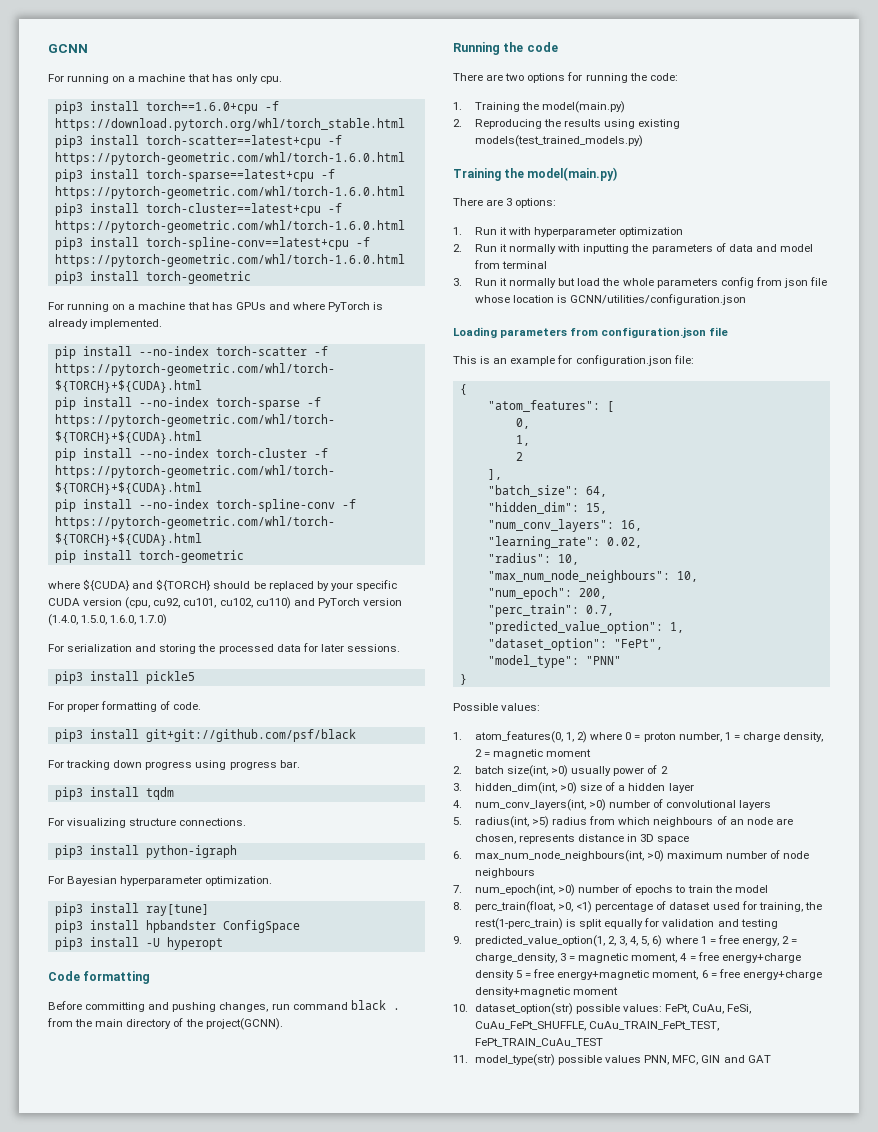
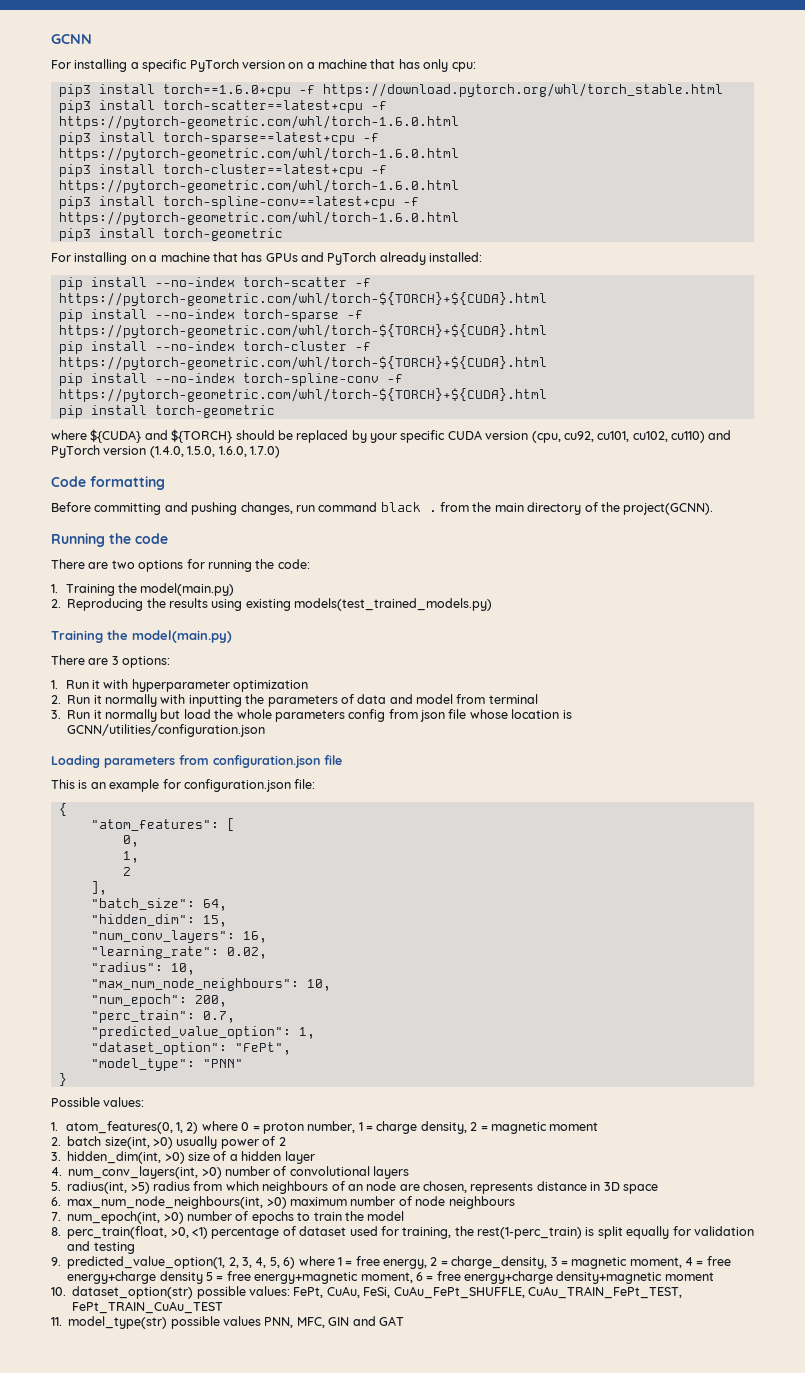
- For running on a machine that has only cpu.
+ For installing a specific PyTorch version on a machine that has only cpu:
- For running on a machine that has GPUs and where PyTorch is already implemented.
+ For installing on a machine that has GPUs and PyTorch already installed:
- For serialization and storing the processed data for later sessions.
- pip3 install pickle5
- For proper formatting of code.
- pip3 install git+git://github.com/psf/black
- For tracking down progress using progress bar.
- pip3 install tqdm
- For visualizing structure connections.
- pip3 install python-igraph
- For Bayesian hyperparameter optimization.
- pip3 install ray[tune]
- pip3 install hpbandster ConfigSpace
- pip3 install -U hyperopt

** TASK GOAL **
Without carrying over any pictures, retype the records above exactly.

** EXERCISE OUTPUT **
- For running on a machine that has only cpu.
+ For installing a specific PyTorch version on a machine that has only cpu:
- For running on a machine that has GPUs and where PyTorch is already implemented.
+ For installing on a machine that has GPUs and PyTorch already installed:
- For serialization and storing the processed data for later sessions.
- pip3 install pickle5
- For proper formatting of code.
- pip3 install git+git://github.com/psf/black
- For tracking down progress using progress bar.
- pip3 install tqdm
- For visualizing structure connections.
- pip3 install python-igraph
- For Bayesian hyperparameter optimization.
- pip3 install ray[tune]
- pip3 install hpbandster ConfigSpace
- pip3 install -U hyperopt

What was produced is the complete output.